__Instructions to follow__
Identify each line below that contains the word "same", and copy it out.

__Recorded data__
□ □ □ □
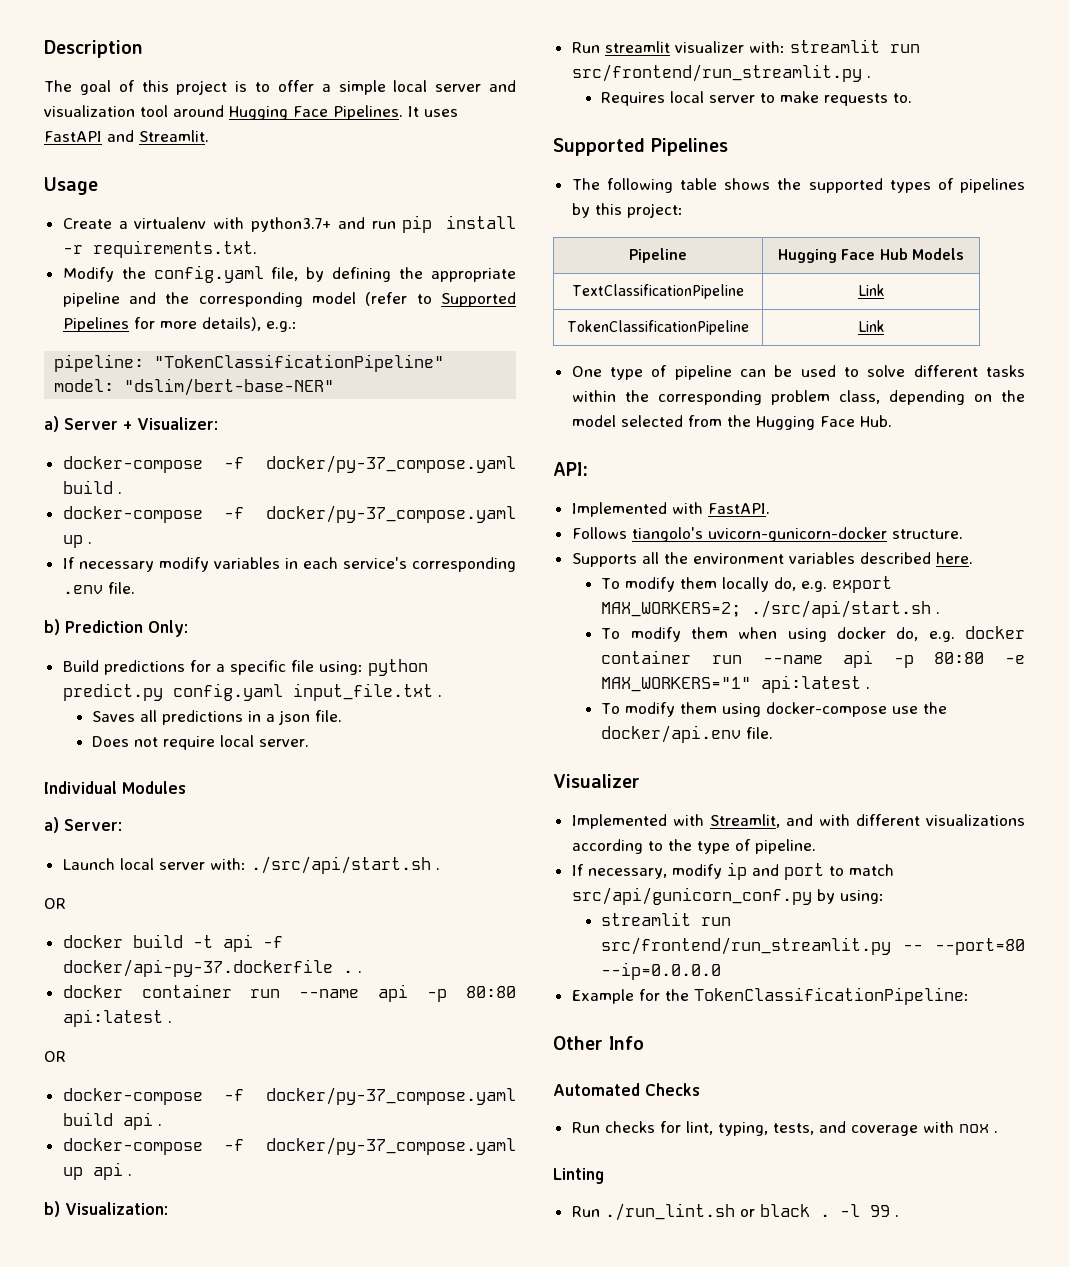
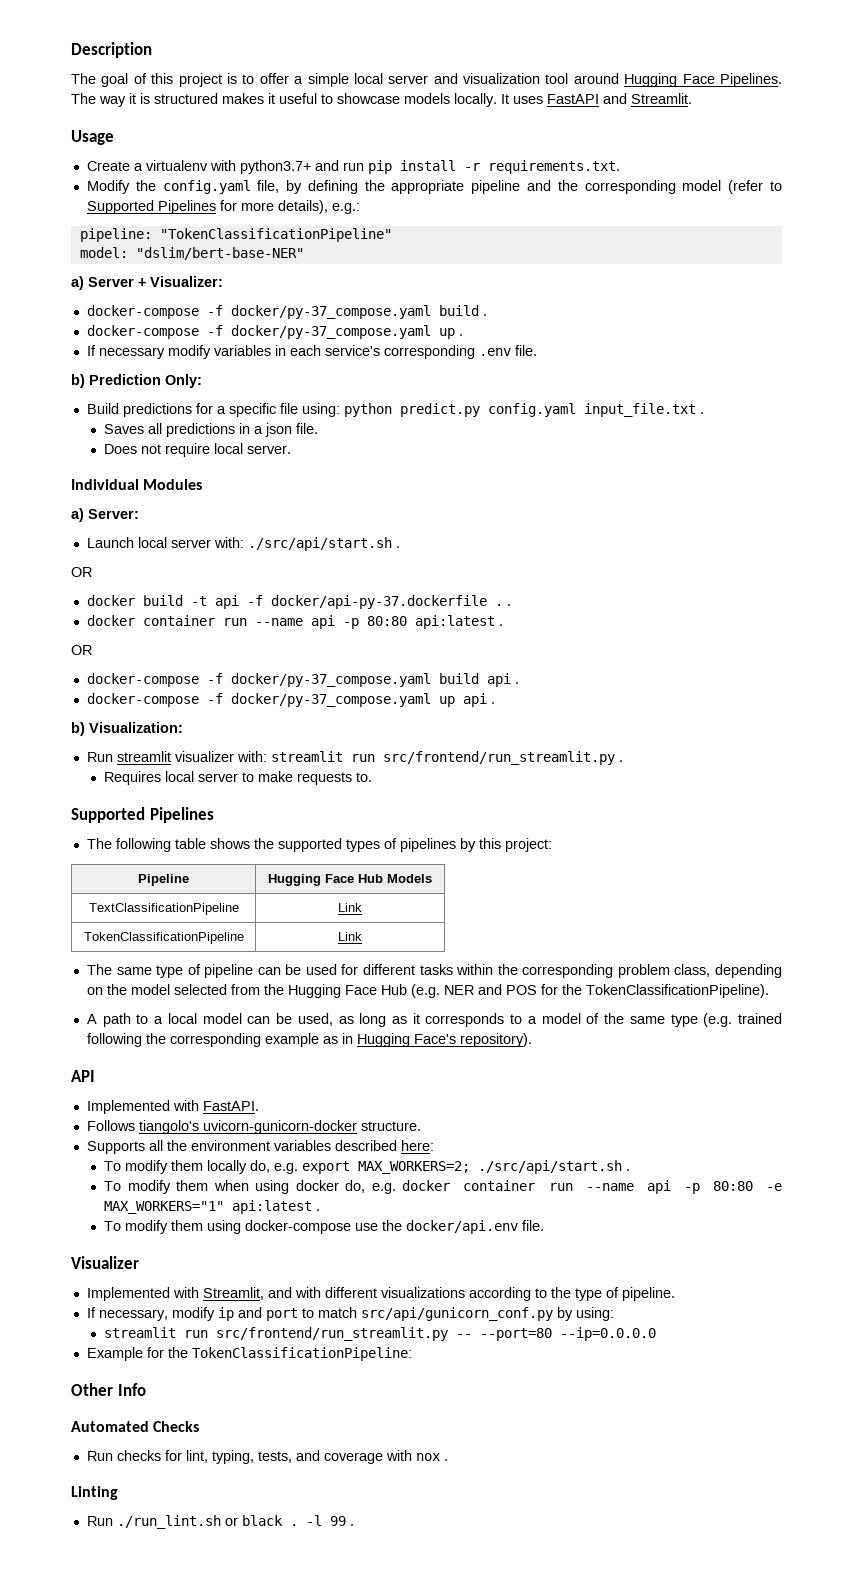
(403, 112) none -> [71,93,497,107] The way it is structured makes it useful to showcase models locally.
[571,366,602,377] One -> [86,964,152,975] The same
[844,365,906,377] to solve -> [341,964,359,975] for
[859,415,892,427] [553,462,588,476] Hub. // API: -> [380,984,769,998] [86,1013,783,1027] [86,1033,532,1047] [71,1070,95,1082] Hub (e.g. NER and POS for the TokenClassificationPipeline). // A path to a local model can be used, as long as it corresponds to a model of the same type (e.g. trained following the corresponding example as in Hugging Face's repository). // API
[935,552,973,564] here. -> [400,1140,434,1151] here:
□ □ □ □
__Answer section__
[571,366,602,377] One -> [86,964,152,975] The same
[859,415,892,427] [553,462,588,476] Hub. // API: -> [380,984,769,998] [86,1013,783,1027] [86,1033,532,1047] [71,1070,95,1082] Hub (e.g. NER and POS for the TokenClassificationPipeline). // A path to a local model can be used, as long as it corresponds to a model of the same type (e.g. trained following the corresponding example as in Hugging Face's repository). // API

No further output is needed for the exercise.